The other factor that links all these bodies was the mode of their discovery. The vast majority of bog bodies found between the 19th and early 21st centuries were discovered accidentally by peat harvesters. The early finds did not benefit from the sophisticated forensic and preservative techniques available today – but paradoxically, the peat-cutters who used pre-industrial techniques, such as hand-held spades, did less damage to the human remains upon which they stumbled during their work than those operating great digging machines.

Given that Iron Age bog victims were violently killed, the constant question hovering over them is the reason for their deaths. Indeed, it is necessary to treat the discovery of any bog body in terms of a crime scene investigation, and that approach forms the kernel of Bog Bodies Uncovered. In a modern murder, all possible information is gleaned from the body itself, to establish identity and cause of death, the nature of the weapon used, and the personal history of the victim, together with the identity of the killer. The same is true of ancient bodies. What makes the bog people special is that the wet and mossy environment of their last resting place allowed not only the skeleton but the soft tissue – including skin, innards and the brain – to remain virtually intact. Hair, finger and toenails survive, and it is even possible to take the victim’s fingerprints.

The active preservative agent in the bog is sphagnum, a form of moss that grows in these swampy environments. Alas, though, the bog acids make it virtually impossible – at present anyway – to extract DNA evidence from the bodies.

Other stories of bog people are equally spectacular. Two adolescents from north German bogs had strong resemblances to the Yde find. One was found Windeby in Schleswig-Holstein: up until recently thought to be female, recent forensic examination has revealed it as the body of a boy, of similar age to the Yde girl. His bones showed that he had suffered from malnutrition and stunted growth; he probably drowned, but the presence of a woollen girdle around the lower part of his face suggests it may have been used to strangle him.

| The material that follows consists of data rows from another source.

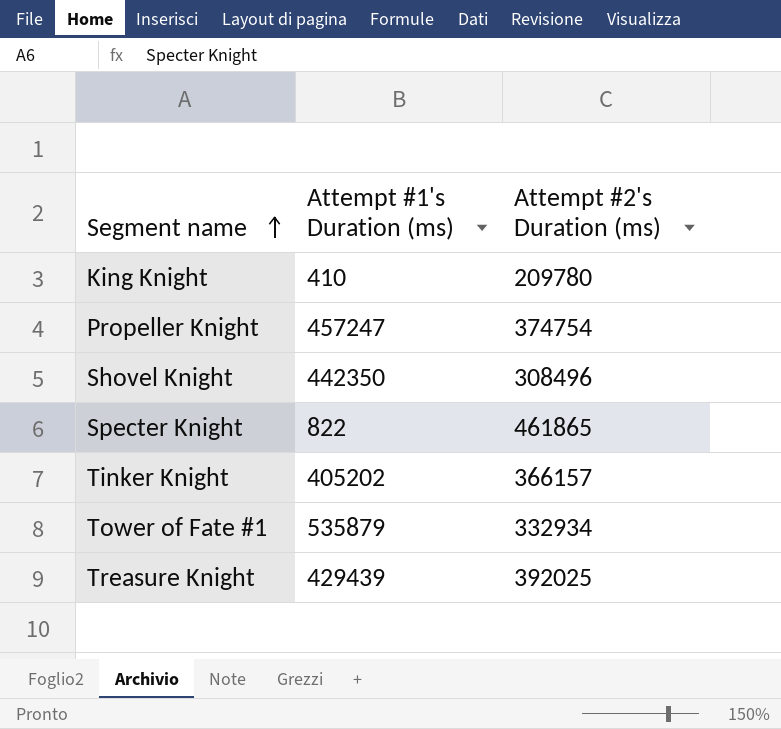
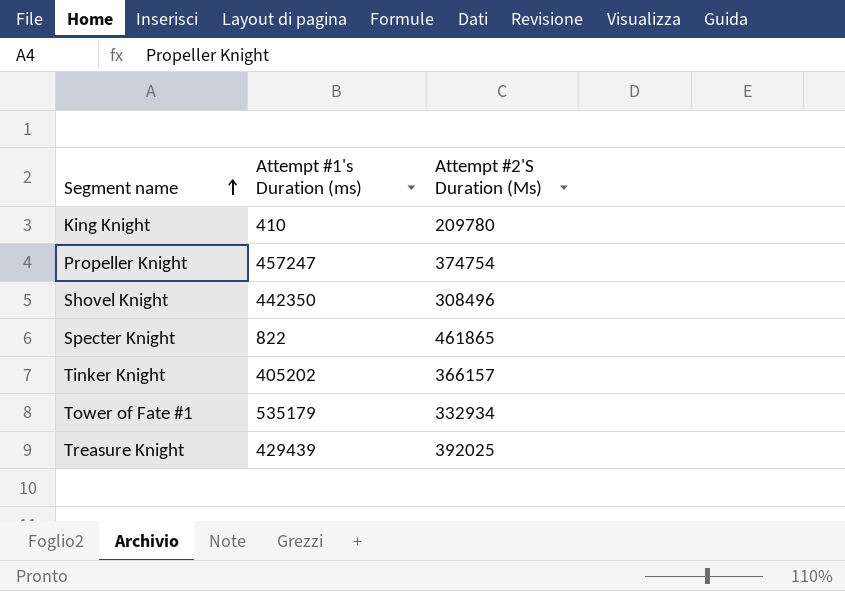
column name: Attempt #2's Duration (ms) -> Attempt #2'S Duration (Ms)
Tower of Fate #1 | Attempt #1's Duration (ms): 535879 -> 535179

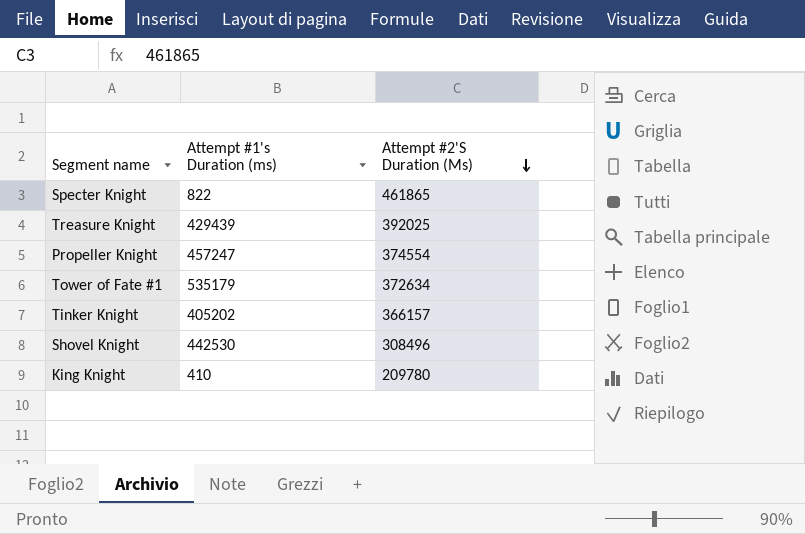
row order: Segment name ascending -> Attempt #2'S Duration (Ms) descending
Propeller Knight | Attempt #2'S Duration (Ms): 374754 -> 374554
Tower of Fate #1 | Attempt #2'S Duration (Ms): 332934 -> 372634
Shovel Knight | Attempt #1's Duration (ms): 442350 -> 442530

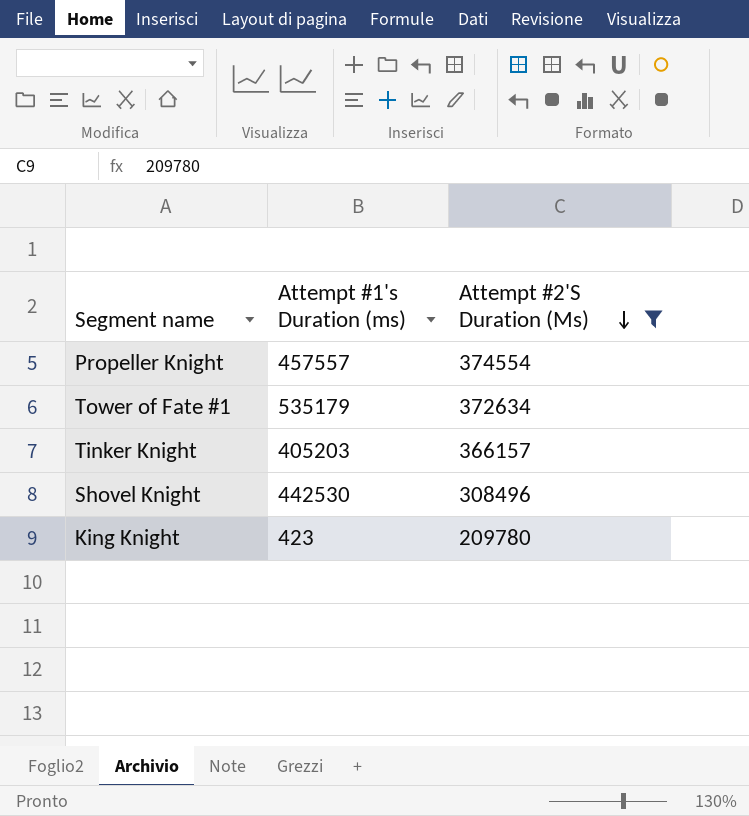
filter: none -> Attempt #2'S Duration (Ms) <= 374554
Propeller Knight | Attempt #1's Duration (ms): 457247 -> 457557
Tinker Knight | Attempt #1's Duration (ms): 405202 -> 405203
King Knight | Attempt #1's Duration (ms): 410 -> 423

Another boy, from a bog in Kayhausen in Lower Saxony, was killed by being stabbed several times in the throat – but his body had also been hog-tied in a horrific manner, so that if he struggled, the bonds around his hands would tighten the noose around his neck. Study of the child’s pathology indicated that he had suffered a deformed hip that would have caused him severe mobility problems.

The most important find from England is the so-called ‘Lindow man’. The first portion of his remains were discovered in August 1984 during peat harvesting at Lindow Moss in Cheshire. He was a young man, around 20–25 years old, when he was stripped naked (except for an armlet made of fox-fur), bludgeoned about the head and garrotted with a sinew cord. His throat was also cut.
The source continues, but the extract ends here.